10) En l’espèce, l’amende du 29 septembre 2011 est fondée sur l’art. 43 al. 1 LGD, lequel précise expressément qu’il s’agit d’une amende administrative. Aucune règle spécifique contenue dans cette loi ne prohibe ni ne limite la punissabilité des personnes morales, si bien que l’infliction sur cette base légale d’une amende administrative à une société anonyme n’est pas illicite en soi. Ladite amende ne pouvait donc pas être annulée sur la seule base de l’art. 102 CP.

11) Au vu de ce qui précède, le recours sera partiellement admis et le jugement du TAPI du 11 avril 2012 annulé.

La cause sera renvoyée au TAPI pour nouveau jugement sur la recevabilité et sur le fond, après, le cas échéant, complément d’instruction.

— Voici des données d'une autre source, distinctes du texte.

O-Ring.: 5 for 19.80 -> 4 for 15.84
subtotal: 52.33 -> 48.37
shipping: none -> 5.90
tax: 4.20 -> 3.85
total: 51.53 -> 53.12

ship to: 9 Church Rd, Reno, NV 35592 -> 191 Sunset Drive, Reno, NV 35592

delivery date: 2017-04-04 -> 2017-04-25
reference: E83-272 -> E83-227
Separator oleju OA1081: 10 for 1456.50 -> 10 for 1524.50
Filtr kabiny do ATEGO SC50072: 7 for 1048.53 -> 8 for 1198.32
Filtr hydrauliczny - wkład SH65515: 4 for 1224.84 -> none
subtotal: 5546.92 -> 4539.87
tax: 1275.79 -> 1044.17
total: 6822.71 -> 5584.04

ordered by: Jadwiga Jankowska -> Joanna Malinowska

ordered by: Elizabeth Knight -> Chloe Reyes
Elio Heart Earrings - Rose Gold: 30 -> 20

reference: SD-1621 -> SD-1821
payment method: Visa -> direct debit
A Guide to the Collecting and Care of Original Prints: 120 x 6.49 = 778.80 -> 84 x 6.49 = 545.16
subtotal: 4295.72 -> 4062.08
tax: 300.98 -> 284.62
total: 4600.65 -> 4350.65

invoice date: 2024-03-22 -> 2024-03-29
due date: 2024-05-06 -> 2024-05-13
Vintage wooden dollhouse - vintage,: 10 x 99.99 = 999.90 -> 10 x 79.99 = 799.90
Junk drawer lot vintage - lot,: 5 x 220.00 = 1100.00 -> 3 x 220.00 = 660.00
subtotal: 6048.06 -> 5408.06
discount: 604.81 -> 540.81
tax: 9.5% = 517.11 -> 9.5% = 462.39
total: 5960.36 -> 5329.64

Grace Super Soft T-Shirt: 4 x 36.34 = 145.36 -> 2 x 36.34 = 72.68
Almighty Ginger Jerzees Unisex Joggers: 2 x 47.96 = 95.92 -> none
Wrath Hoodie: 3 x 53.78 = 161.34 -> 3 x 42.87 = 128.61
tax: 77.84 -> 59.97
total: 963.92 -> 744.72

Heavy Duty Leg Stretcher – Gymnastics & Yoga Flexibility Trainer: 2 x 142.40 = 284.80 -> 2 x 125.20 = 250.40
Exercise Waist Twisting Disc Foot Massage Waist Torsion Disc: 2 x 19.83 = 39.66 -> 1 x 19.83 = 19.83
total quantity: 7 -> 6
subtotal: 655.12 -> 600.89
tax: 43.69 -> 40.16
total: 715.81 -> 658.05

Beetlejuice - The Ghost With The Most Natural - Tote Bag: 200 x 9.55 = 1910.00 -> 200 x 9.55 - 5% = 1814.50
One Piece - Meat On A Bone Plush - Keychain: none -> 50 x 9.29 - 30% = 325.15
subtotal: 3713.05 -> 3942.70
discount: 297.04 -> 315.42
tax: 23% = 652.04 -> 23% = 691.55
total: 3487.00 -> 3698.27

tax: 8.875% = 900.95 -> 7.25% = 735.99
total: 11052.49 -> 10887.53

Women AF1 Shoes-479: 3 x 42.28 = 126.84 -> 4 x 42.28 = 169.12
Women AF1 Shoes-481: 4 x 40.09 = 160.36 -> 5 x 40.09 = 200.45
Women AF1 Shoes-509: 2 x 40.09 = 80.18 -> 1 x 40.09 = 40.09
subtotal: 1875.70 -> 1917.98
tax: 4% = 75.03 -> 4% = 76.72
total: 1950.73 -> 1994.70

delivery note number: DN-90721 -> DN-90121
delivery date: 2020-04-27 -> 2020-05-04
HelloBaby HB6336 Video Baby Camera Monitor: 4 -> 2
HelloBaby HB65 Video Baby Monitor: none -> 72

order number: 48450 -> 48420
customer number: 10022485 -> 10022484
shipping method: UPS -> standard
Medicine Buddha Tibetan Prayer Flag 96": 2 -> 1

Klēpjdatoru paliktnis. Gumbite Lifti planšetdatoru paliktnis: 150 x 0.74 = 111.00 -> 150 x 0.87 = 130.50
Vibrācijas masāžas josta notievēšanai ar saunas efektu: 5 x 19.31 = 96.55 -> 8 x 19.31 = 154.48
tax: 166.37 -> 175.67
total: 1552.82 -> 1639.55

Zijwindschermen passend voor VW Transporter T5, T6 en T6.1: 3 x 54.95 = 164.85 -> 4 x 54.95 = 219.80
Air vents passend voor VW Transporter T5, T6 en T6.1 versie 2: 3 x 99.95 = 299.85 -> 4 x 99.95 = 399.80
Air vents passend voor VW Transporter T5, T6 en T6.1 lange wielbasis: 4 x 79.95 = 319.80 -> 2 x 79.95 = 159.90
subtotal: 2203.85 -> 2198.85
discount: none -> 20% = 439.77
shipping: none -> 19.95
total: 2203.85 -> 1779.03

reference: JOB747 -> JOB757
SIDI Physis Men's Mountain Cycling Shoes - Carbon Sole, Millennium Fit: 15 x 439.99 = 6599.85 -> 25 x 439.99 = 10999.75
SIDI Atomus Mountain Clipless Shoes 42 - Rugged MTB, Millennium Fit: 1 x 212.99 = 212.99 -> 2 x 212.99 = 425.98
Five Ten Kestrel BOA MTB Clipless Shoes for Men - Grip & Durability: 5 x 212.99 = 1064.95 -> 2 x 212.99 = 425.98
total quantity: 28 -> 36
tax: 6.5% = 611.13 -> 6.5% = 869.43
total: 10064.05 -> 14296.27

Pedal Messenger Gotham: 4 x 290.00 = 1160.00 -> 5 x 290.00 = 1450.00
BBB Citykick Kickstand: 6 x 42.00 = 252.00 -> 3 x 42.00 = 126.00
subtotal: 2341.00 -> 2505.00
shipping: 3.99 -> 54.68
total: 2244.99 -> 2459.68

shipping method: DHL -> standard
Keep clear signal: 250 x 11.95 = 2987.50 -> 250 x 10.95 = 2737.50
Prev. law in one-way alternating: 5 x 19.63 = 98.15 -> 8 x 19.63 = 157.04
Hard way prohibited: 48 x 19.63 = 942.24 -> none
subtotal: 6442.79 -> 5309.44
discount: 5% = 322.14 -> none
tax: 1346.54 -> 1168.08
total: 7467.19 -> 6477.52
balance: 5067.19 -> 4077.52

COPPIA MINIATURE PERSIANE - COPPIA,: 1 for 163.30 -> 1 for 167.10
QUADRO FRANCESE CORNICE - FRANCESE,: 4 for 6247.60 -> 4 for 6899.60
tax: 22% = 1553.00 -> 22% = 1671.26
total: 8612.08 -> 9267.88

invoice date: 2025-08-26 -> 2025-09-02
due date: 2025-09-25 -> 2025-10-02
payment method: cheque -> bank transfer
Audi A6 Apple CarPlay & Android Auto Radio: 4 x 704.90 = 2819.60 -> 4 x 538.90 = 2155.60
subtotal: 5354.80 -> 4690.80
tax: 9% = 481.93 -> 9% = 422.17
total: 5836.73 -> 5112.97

12) Vu l’issue du litige et les circonstances particulières de la cause, il sera renoncé à percevoir un émolument (art. 87 al. 1 LPA). Aucune indemnité de procédure ne sera allouée, le GESDEC n’y ayant pas conclu et ne s’étant pas fait représenter (art. 87 al. 2 LPA).

* * * * *

PAR CES MOTIFS
LA CHAMBRE ADMINISTRATIVE

à la forme :

déclare recevable le recours interjeté le 14 mai 2012 par le département de la sécurité, de la police et de l’environnement - service de géologie, sols et déchets contre le jugement du Tribunal administratif de première instance du 11 avril 2012 ;

au fond :

l’admet partiellement ;

annule le jugement du Tribunal administratif de première instance du 11 avril 2012 ;

renvoie la cause au Tribunal administratif de première instance pour nouvelle décision dans le sens des considérants ;

dit qu’il n’est pas perçu d’émolument ni alloué d’indemnité de procédure ;

dit que, conformément aux art. 82 ss de la loi fédérale sur le Tribunal fédéral du 17 juin 2005 (LTF - RS 173.110), le présent arrêt peut être porté dans les trente jours qui suivent sa notification par-devant le Tribunal fédéral, par la voie du recours en matière de droit public ; le mémoire de recours doit indiquer les conclusions, motifs et moyens de preuve et porter la signature du recourant ou de son mandataire ; il doit être adressé au Tribunal fédéral, 1000 Lausanne 14, par voie postale ou par voie électronique aux conditions de l’art. 42 LTF. Le présent arrêt et les pièces en possession du recourant, invoquées comme moyens de preuve, doivent être joints à l’envoi ;

communique le présent arrêt au département de l’intérieur, de la mobilité et de l’environnement - service de géologie, sols et déchets, au Tribunal administratif de première instance, ainsi qu’à V______ S.à r.l.

Siégeants : M. Thélin, président, Mmes Hurni et Junod, MM. Dumartheray et Verniory, juges.

Au nom de la chambre administrative :

la greffière de juridiction a.i. :

 

 

C. Sudre

 

le président siégeant :

 

 

Ph. Thélin

 

 

 

Copie conforme de cet arrêt a été communiquée aux parties.